Various amendments are also being made under this bill to social security laws, to amend incorrect references and to clarify the operation of certain provisions in the Social Security Act 1991. The bill clarifies the method of calculating the amount of youth disability supplement that is to be added to a person’s rate of youth allowance and the definition of a partner with a rent increased benefit. The bill amends the Social Security Act 1991 to extend to sickness allowance and parenting payment (single) the provisions which prevent a person from receiving payment while there is an assurance of support in force.
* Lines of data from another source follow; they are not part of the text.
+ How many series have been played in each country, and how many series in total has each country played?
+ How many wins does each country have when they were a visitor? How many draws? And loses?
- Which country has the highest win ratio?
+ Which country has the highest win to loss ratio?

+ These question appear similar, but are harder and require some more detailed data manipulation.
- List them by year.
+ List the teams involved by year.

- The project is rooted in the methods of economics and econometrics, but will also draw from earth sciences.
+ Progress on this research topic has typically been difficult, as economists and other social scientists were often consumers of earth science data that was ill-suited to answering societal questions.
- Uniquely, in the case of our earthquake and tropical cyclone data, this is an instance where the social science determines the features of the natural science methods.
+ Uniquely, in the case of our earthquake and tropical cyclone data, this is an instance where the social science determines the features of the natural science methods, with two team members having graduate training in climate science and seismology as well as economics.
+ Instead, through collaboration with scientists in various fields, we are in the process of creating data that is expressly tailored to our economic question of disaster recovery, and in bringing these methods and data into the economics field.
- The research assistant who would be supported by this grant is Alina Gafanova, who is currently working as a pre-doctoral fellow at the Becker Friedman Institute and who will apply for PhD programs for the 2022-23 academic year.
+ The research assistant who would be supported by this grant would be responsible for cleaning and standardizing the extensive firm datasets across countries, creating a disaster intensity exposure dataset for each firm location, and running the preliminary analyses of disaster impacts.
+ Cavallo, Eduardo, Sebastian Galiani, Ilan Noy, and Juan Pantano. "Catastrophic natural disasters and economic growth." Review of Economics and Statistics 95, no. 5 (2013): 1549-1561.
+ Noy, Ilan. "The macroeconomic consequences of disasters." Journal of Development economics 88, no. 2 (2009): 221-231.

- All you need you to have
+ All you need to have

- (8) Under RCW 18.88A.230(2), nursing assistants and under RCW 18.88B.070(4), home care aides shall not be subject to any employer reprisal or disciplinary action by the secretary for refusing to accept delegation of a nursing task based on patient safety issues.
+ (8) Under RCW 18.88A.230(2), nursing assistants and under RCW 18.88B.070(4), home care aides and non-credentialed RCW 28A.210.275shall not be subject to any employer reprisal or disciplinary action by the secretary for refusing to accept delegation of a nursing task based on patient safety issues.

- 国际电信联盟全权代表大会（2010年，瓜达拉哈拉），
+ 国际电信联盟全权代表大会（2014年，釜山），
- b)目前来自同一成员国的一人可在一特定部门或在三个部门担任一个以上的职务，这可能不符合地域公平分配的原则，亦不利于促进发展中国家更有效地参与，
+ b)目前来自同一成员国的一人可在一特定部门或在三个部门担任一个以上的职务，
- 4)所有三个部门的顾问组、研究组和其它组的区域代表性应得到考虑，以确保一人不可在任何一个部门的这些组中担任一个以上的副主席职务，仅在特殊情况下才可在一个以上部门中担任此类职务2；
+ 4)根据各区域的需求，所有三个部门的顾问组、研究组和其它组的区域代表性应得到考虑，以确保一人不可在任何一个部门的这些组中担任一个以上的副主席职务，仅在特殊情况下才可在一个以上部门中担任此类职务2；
As members of the House will know, an assurance of support is a commitment to the government to repay certain welfare payments paid to migrants during their first two years after arriving in Australia.
The amendment will mean that a person who is subject to an assurance of support will not qualify for sickness allowance or parenting payment (single) where their assurer is willing and able to provide them with an adequate level of support and where it would be reasonable for them to accept that support. I note it is anticipated that there will be nil financial impact resulting from these amendments and that the estimated cost of death benefits over the next four years of $6.1 million will be met from the existing premium pool of Comcare.
The coalition continues to stand strongly supportive of safety in the workplace. An employee is fundamentally entitled to go to work and conduct their work feeling safe and in the knowledge that appropriate procedures and measures are in place to protect them from hazards to their health and hazardous situations. All stakeholders working together have a duty of care for safety. Employers have a duty of care for the safety and wellbeing of their employees who, in turn, should recognise and work according to the occupational health and safety practices implemented at their workplace.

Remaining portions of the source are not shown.